Lines with "source" in them are to be located in the listing below and copied.

*** Records for this task Section Begins ***

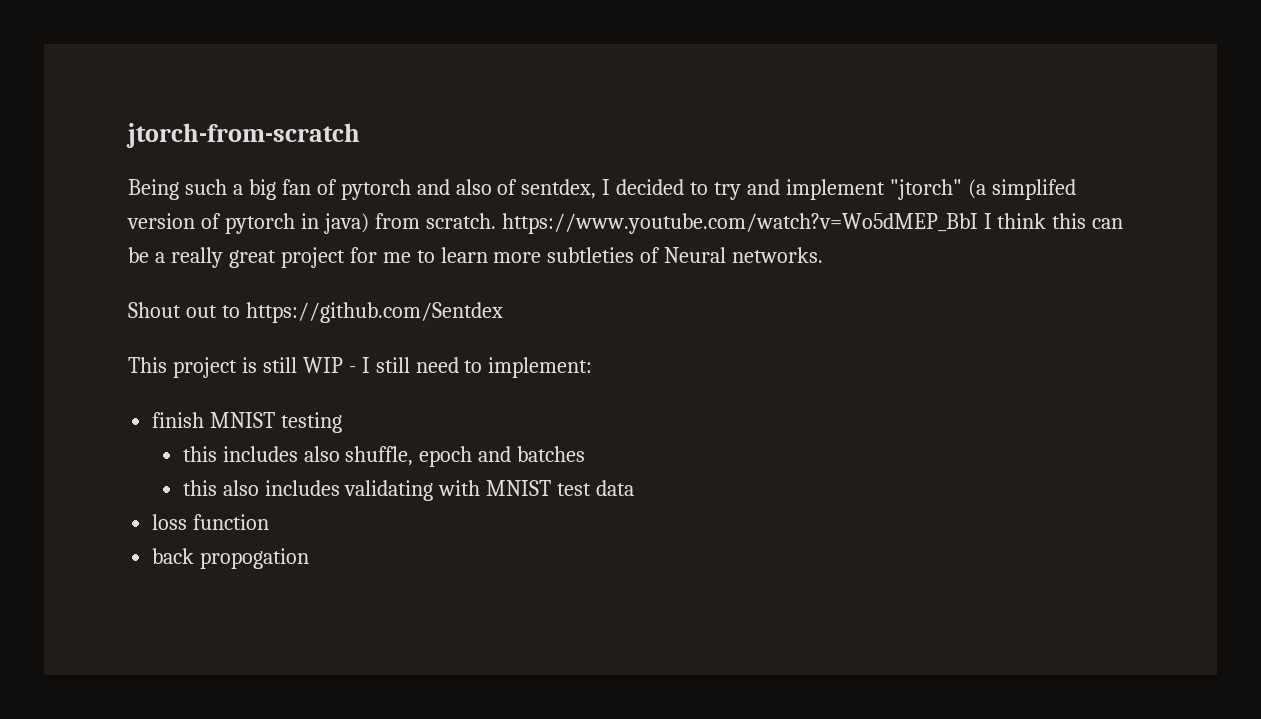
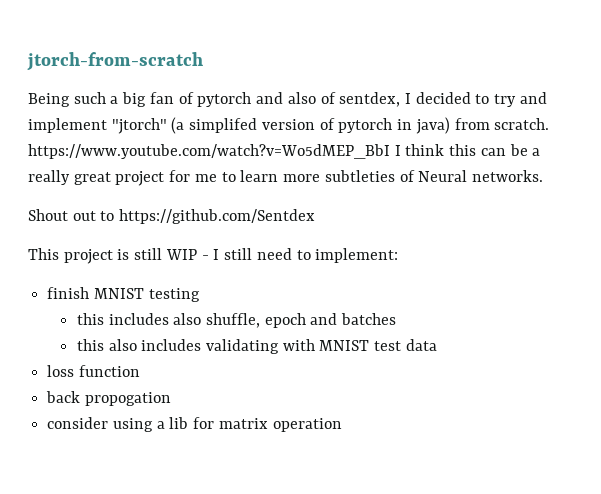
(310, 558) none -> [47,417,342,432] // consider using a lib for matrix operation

*** Records for this task Section Ends ***
*** Records for this task Section Begins ***

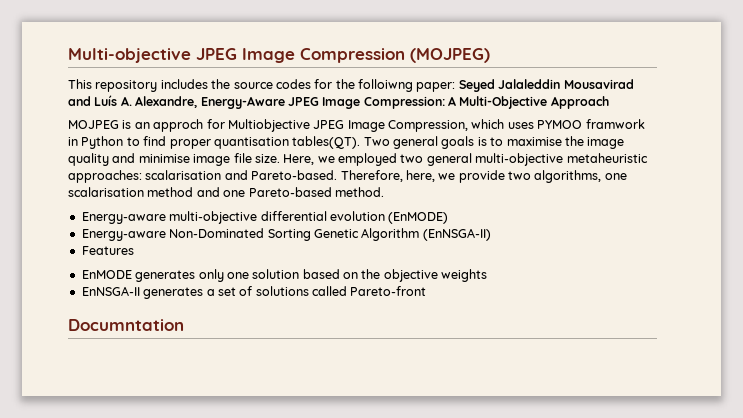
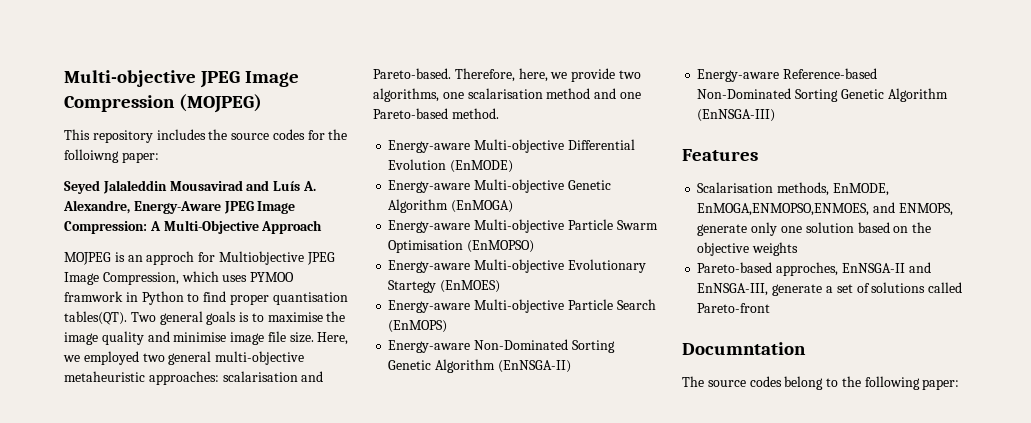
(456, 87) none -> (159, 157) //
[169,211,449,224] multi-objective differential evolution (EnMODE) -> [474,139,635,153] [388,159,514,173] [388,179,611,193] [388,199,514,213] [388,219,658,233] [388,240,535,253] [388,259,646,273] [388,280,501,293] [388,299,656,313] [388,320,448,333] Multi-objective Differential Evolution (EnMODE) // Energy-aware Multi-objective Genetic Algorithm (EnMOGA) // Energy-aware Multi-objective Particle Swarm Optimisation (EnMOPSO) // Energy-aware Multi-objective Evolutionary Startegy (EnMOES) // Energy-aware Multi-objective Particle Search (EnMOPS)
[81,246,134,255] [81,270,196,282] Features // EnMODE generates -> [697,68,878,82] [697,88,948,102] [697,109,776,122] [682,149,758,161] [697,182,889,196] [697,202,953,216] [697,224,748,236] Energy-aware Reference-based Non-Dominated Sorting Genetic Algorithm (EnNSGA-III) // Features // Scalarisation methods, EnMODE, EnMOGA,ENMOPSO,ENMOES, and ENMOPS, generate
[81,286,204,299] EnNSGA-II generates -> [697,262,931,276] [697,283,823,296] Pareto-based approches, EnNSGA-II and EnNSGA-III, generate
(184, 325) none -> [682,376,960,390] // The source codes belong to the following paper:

*** Records for this task Section Ends ***
*** Records for this task Section Begins ***

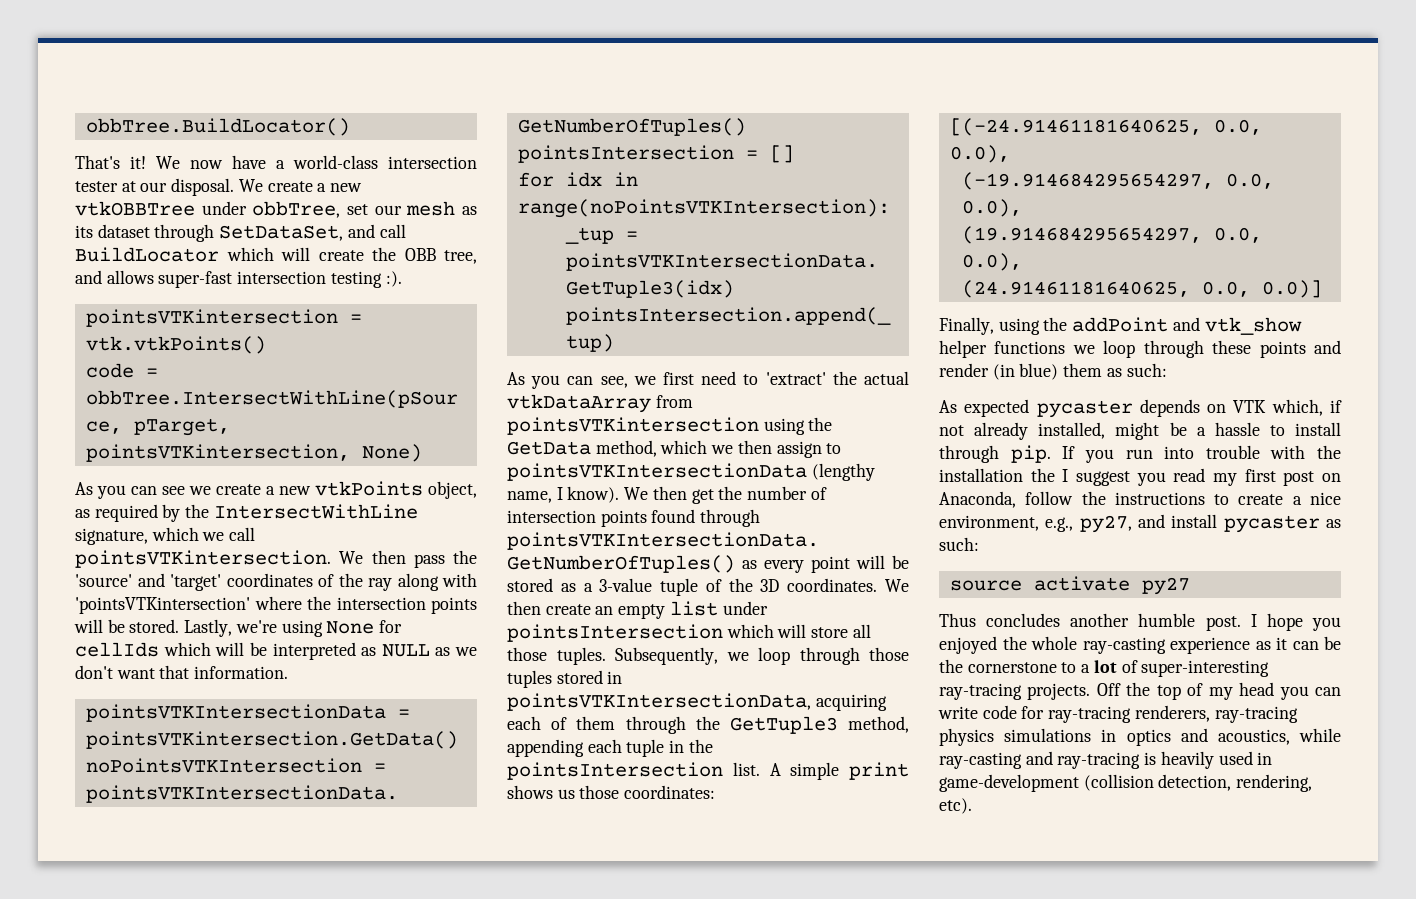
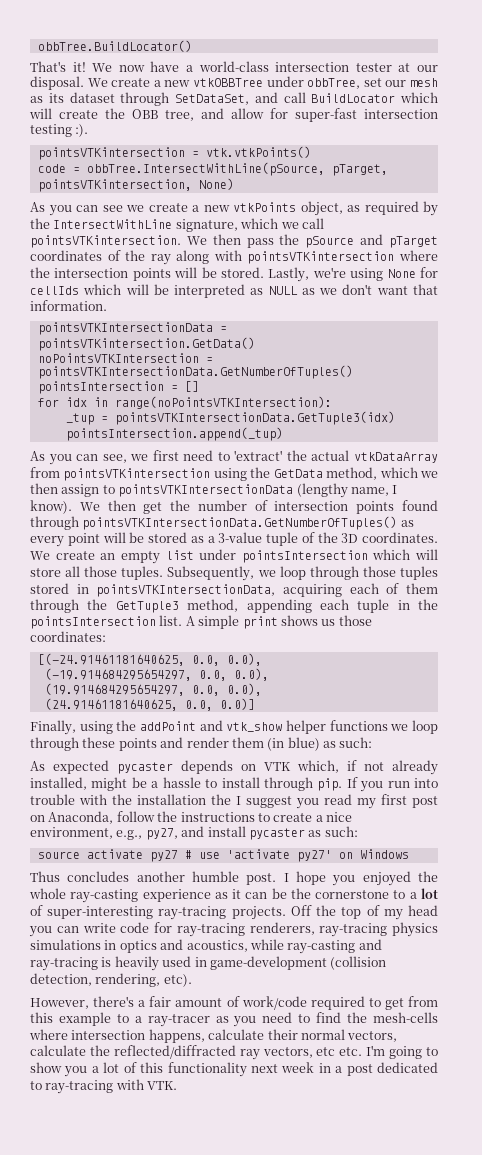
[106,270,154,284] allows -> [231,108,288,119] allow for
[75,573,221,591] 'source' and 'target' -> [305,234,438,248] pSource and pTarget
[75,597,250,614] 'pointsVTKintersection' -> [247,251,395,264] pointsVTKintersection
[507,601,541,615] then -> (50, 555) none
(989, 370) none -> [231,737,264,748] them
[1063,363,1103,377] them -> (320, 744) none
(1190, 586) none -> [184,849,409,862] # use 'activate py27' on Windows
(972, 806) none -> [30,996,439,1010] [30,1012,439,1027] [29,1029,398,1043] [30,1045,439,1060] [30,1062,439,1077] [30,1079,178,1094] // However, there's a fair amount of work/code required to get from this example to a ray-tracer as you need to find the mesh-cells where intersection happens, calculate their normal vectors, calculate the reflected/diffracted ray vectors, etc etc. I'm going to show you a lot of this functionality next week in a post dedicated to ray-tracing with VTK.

*** Records for this task Section Ends ***

Solution for this problem ->
(184, 325) none -> [682,376,960,390] // The source codes belong to the following paper:
[75,573,221,591] 'source' and 'target' -> [305,234,438,248] pSource and pTarget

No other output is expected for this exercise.